Climatologist: New Antarctic study finds it ‘impossible’ for man-made ‘climate catastrophe’ to happen – Ice remained largely intact in past during much warmer temps

https://www.cato.org/blog/impossibility-ultimate-climate-catasrophe

This week’s good news is that the East Antarctic Ice Sheet (EAIS), by far the world’s biggest ice mass, was largely intact during the entire Pliocene epoch.  The Pliocene was slightly less than three million years in length, and preceded the Pleistocene, the epoch of the ice ages.

The implications for human-caused warming from enhanced carbon dioxide are enormous.  The good news was published in the same issue of Nature that carried an article about the loss of slightly less than three trillion metric tons of Antarctic ice since 1992.

These things are best viewed in a larger perspective.  By itself, that ice loss would raise sea level by about a third of an inch, something probably impossible to detect with land-based tidal gauges.  But it was also likely somewhat balanced by the probability of enhanced snowfall over the continent thanks to a (very) slightly warmed surrounding ocean. But the melting of the EAIS would be apocalyptic, itself raising sea level by 175 feet.
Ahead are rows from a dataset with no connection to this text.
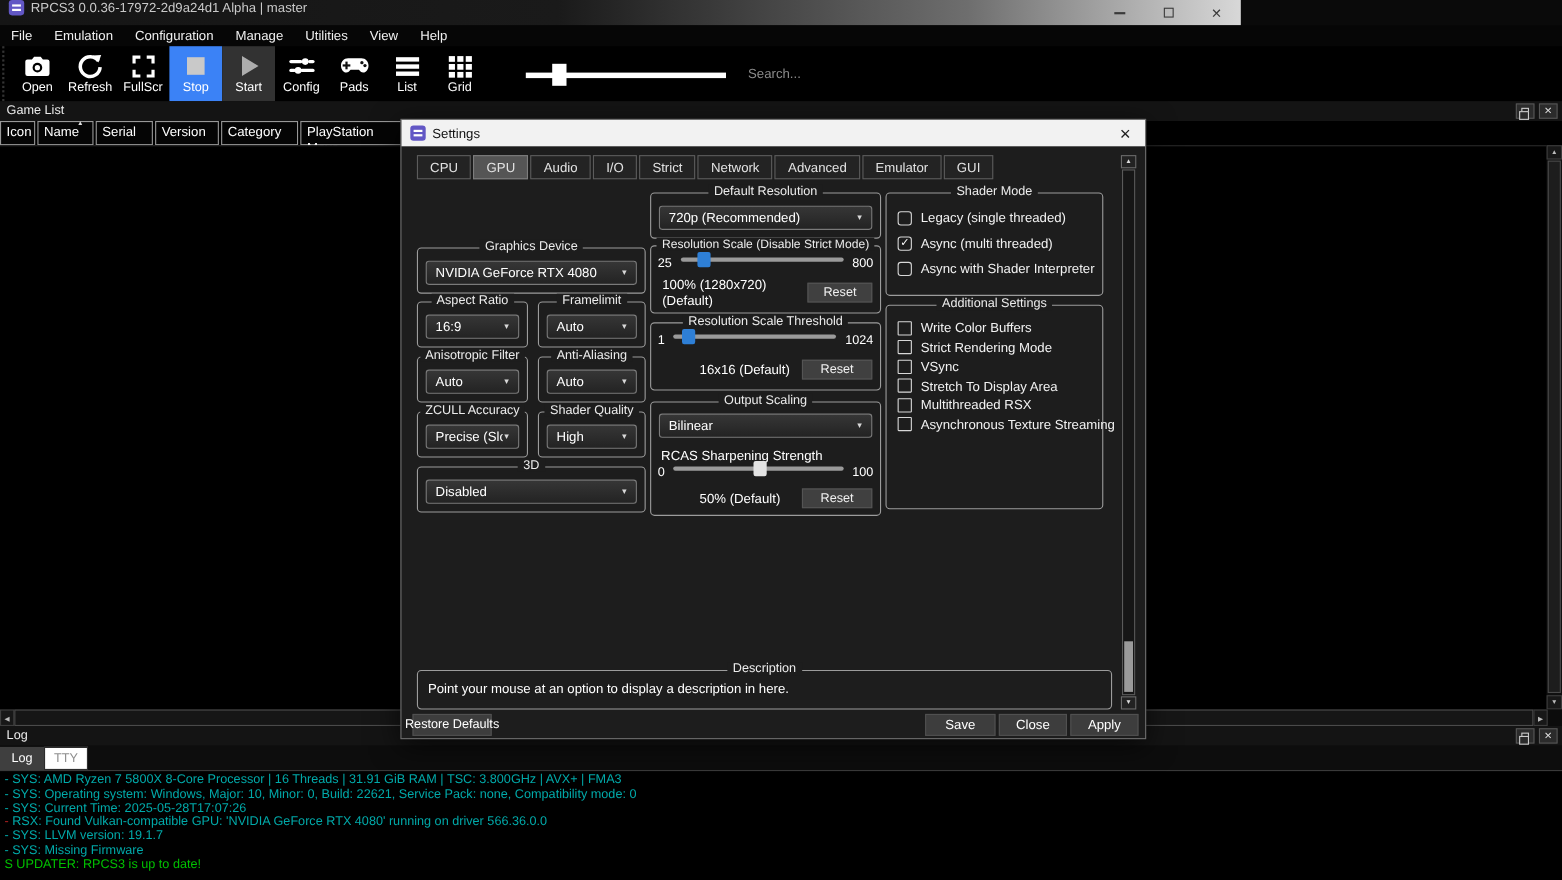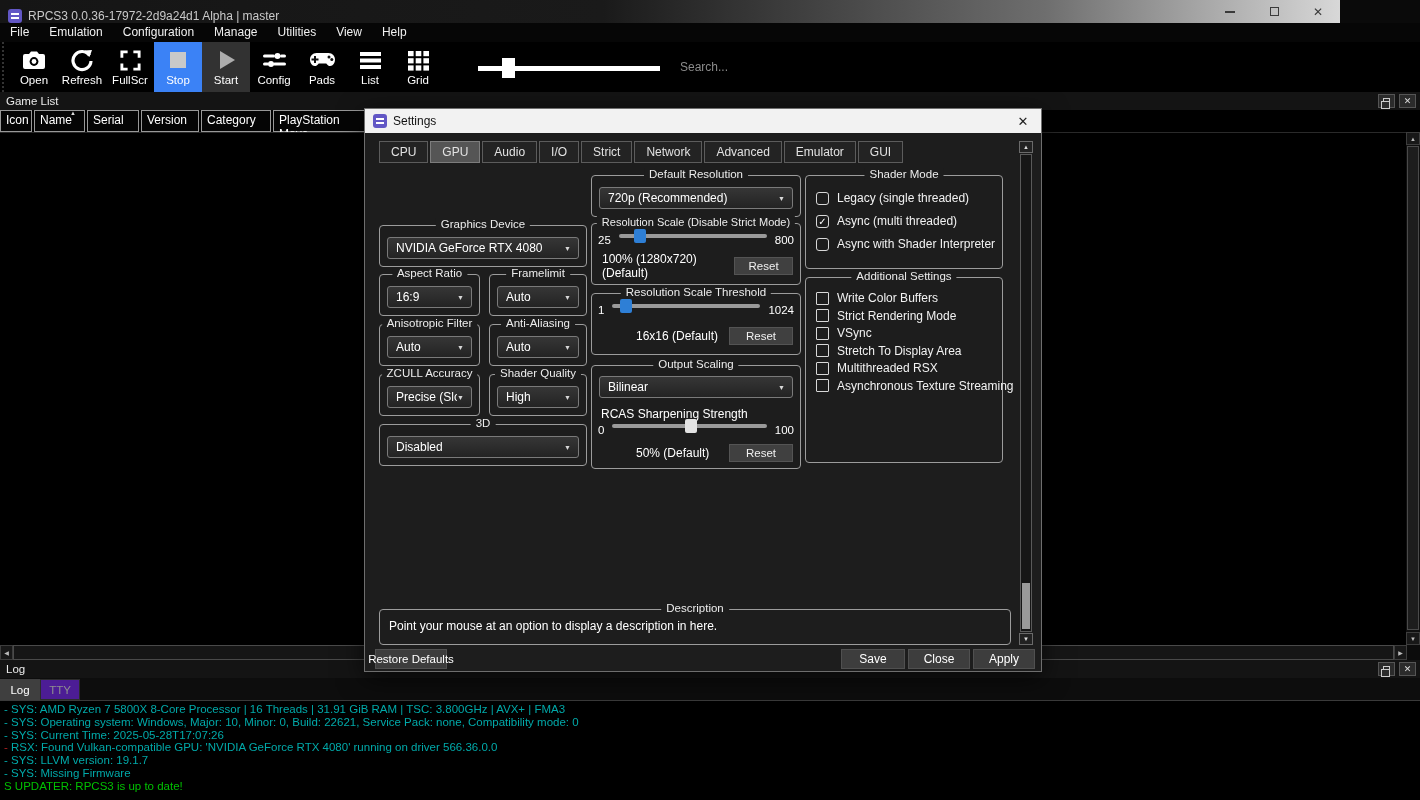--- a/index.html
+++ b/index.html
@@ -9,9 +9,9 @@
   #root { position:relative; width:1420px; height:800px; background:#0a0a0a; }
 
   
-  #titlebar { left:0; top:0; width:1340px; height:23px;
+  #titlebar { left:0; top:0; width:1128px; height:23px;
     background:linear-gradient(90deg,#151515 0%,#1a1a1a 45%,#6e6e6e 78%,#d8d8d8 100%);
-    display:flex; align-items:flex-end; }
+    display:flex; align-items:flex-start; }
   .app-ico { width:14px; height:14px; border-radius:3px; background:#6257c5;
     margin:0 6px 0 8px; position:relative; flex:0 0 auto; }
   .app-ico::before { content:""; position:absolute; left:3px; top:4px; width:8px; height:2px;

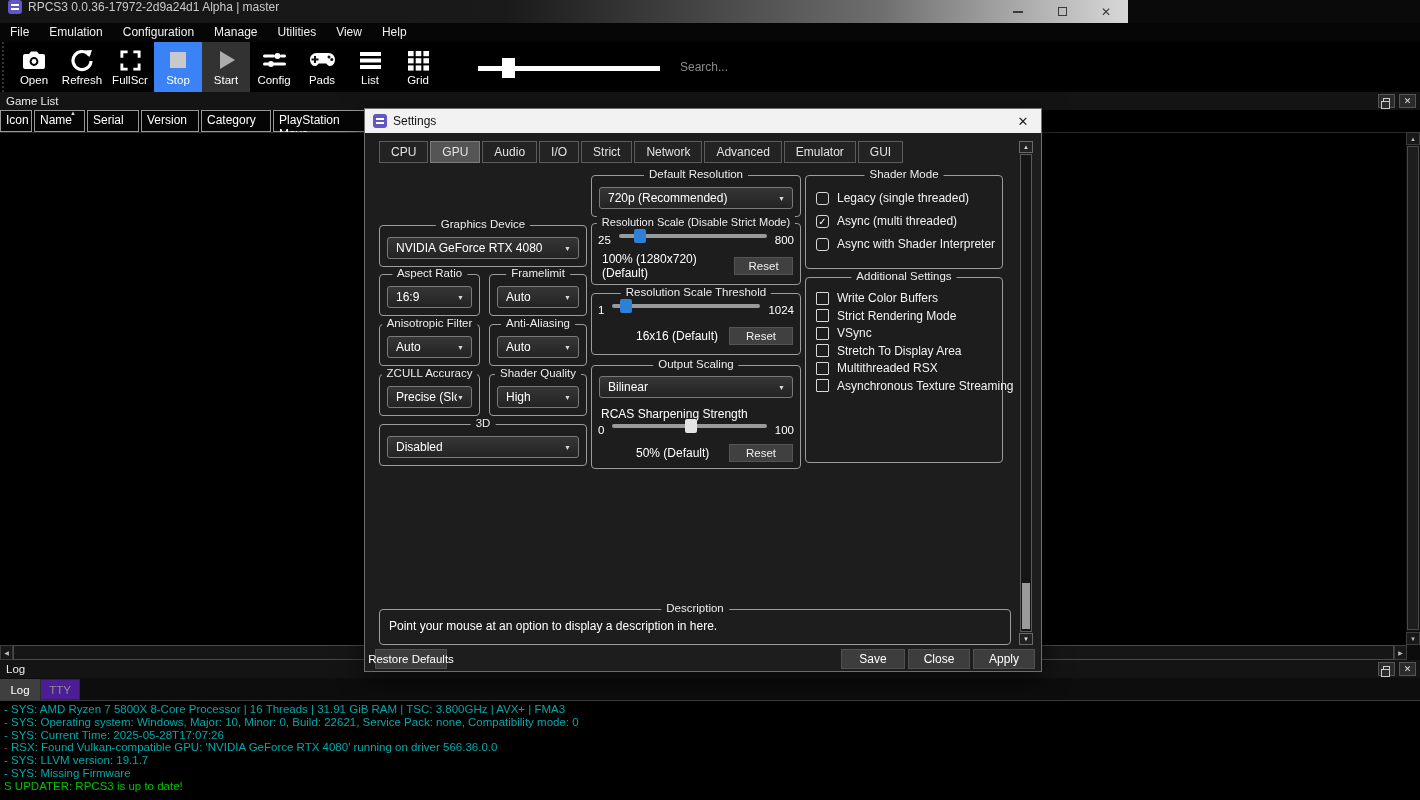--- a/index.html
+++ b/index.html
@@ -84,7 +84,7 @@
   .log-tab { width:40px; height:21px; font-size:11.5px; display:flex; align-items:center;
     justify-content:center; }
   .log-tab.active { background:#3f3f3f; color:#fff; }
-  .log-tab.inactive { background:#4c1d95; color:#8f8f8f; border:1px solid #2c2c2c; }
+  .log-tab.inactive { background:#ffffff; color:#8f8f8f; border:1px solid #2c2c2c; }
   #log-body { left:0; top:700px; width:1420px; height:100px; background:#000;
     border-top:1px solid #3a3a3a; padding:2px 0 0 4px; }
   .log-line { font-size:11.5px; line-height:12.8px; white-space:nowrap; }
Even though this seemed like a very remote possibility, we can now confidently say that human-induced climate change cannot make it happen.

Here’s why.

Global temperatures during the Pliocene averaged around 2-3⁰C higher than the 20th century average.  But the massive thermal inertia of Antarctica means it probably wasn’t that much warmer there.  Let’s be very conservative and say it was about one degree warmer.

The Pliocene heat load over the EAIS then becomes:

3,000,000 years X 1⁰ = 3,000,000 degree-years.

Now let’s also be conservative about how long human-induced climate change might last, say, 1000 years.  But again, climate change is attenuated over the vast ice-covered continent, so let’s posit we induce a global warming of 5⁰ (which is probably too large), and Antarctica warms half as much.

The maximum heat load over Antarctica then is:

1,000 years X2.5⁰ = 2,500 degree-years.

The Pliocene heat load was 1,200 times what humans could possibly exert on the EAIS, and it still remained largely intact.  Because of that, fears about the ultimate climate catastrophe can no longer even be entertained.